Cheesy Chicken and Broccoli Crescent Bake

Prep Time: 30 min
Total Time: 60 min
Servings: 6

A buttery crescent topping turns cheesy chicken and broccoli into a satisfying weeknight casserole.


  • 6 slices bacon, chopped
  • 1 1/2 cups frozen broccoli cuts
  • 2 1/2 cups sliced fresh mushrooms
  • 2 cups shredded cooked chicken
  • 1 jar (410 mL) four cheese Alfredo pasta sauce
  • 1 cup shredded Italian cheese blend
  • 1/4 teaspoon black pepper
  • 1 can (8 count) Pillsbury™ refrigerated Original Crescents


  1. Heat oven to 375°F. Spray 11x7-inch (2-quart) glass baking dish with cooking spray.
  2. In 12-inch skillet, cook chopped bacon until crisp. Drain on paper towels. Reserve 1 tablespoon bacon drippings.
  3. Microwave broccoli as directed on box. Set aside.
  4. In same skillet, heat 1 tablespoon bacon drippings. Add mushrooms; cook over medium-high heat 3 to 5 minutes, stirring frequently, until tender. Stir in bacon, broccoli, chicken, Alfredo sauce, cheese and pepper until well blended. Spoon into baking dish.
  5. Separate dough into 8 triangles. Starting at short side of triangle, roll each triangle up halfway.

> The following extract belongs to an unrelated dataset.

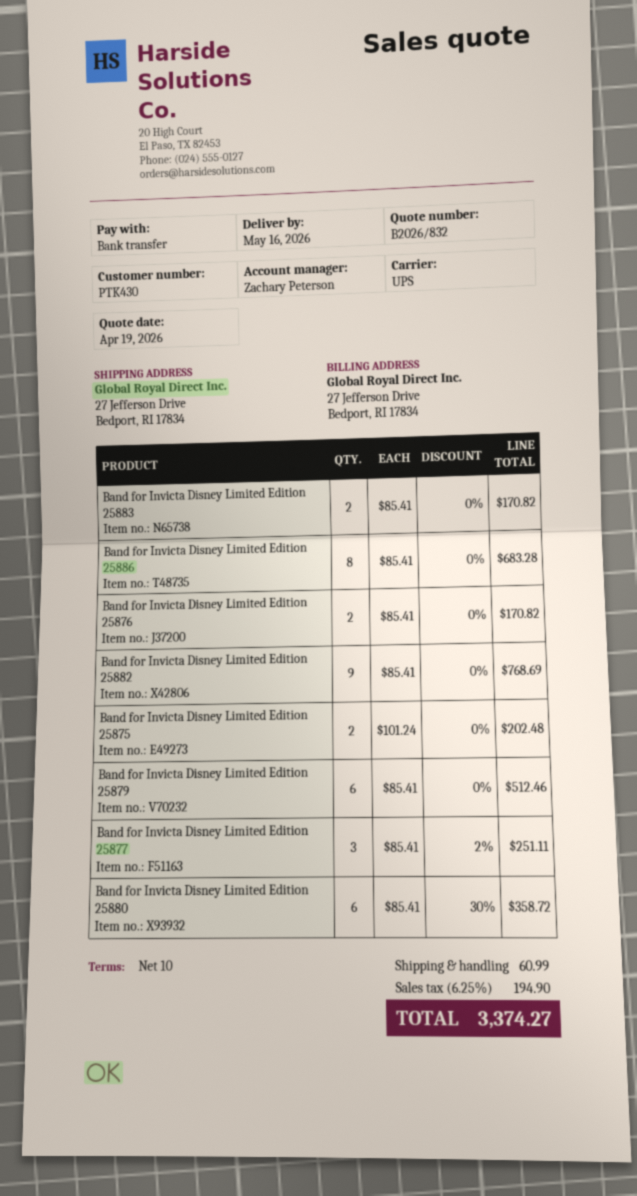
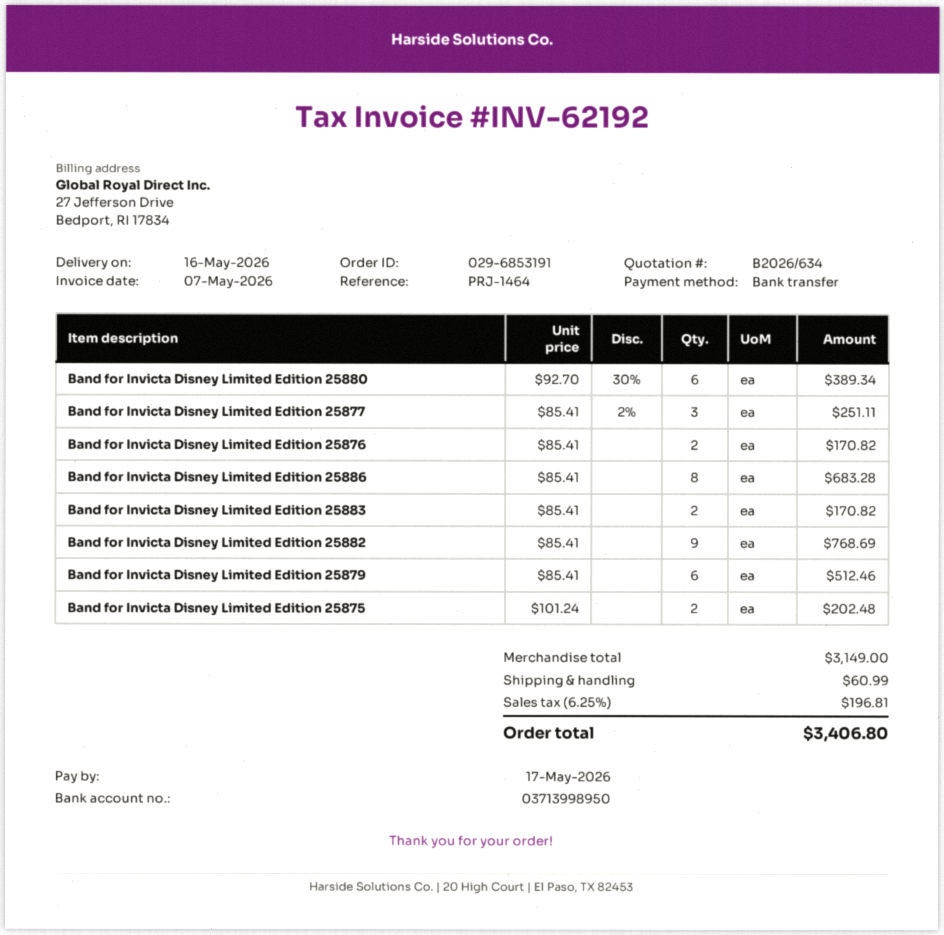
quote number: B2026/832 -> B2026/634
Band for Invicta Disney Limited Edition 25880: 6 x 85.41 - 30% = 358.72 -> 6 x 92.70 - 30% = 389.34
tax: 6.25% = 194.90 -> 6.25% = 196.81
total: 3374.27 -> 3406.80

Arrange over top of hot filling, alternating triangles to fit in baking dish.
  6. Bake 22 to 26 minutes or until crust is deep golden brown. Cover with foil last 10 minutes of bake time to prevent overbrowning, if necessary.

Expert Tips

  • Chopping bacon into smaller pieces before you cook will shorten the bacon's cooking time.
  • Rotisserie chicken is a good substitute for cooked chicken in this recipe. It is readily available in the deli section of the grocery store.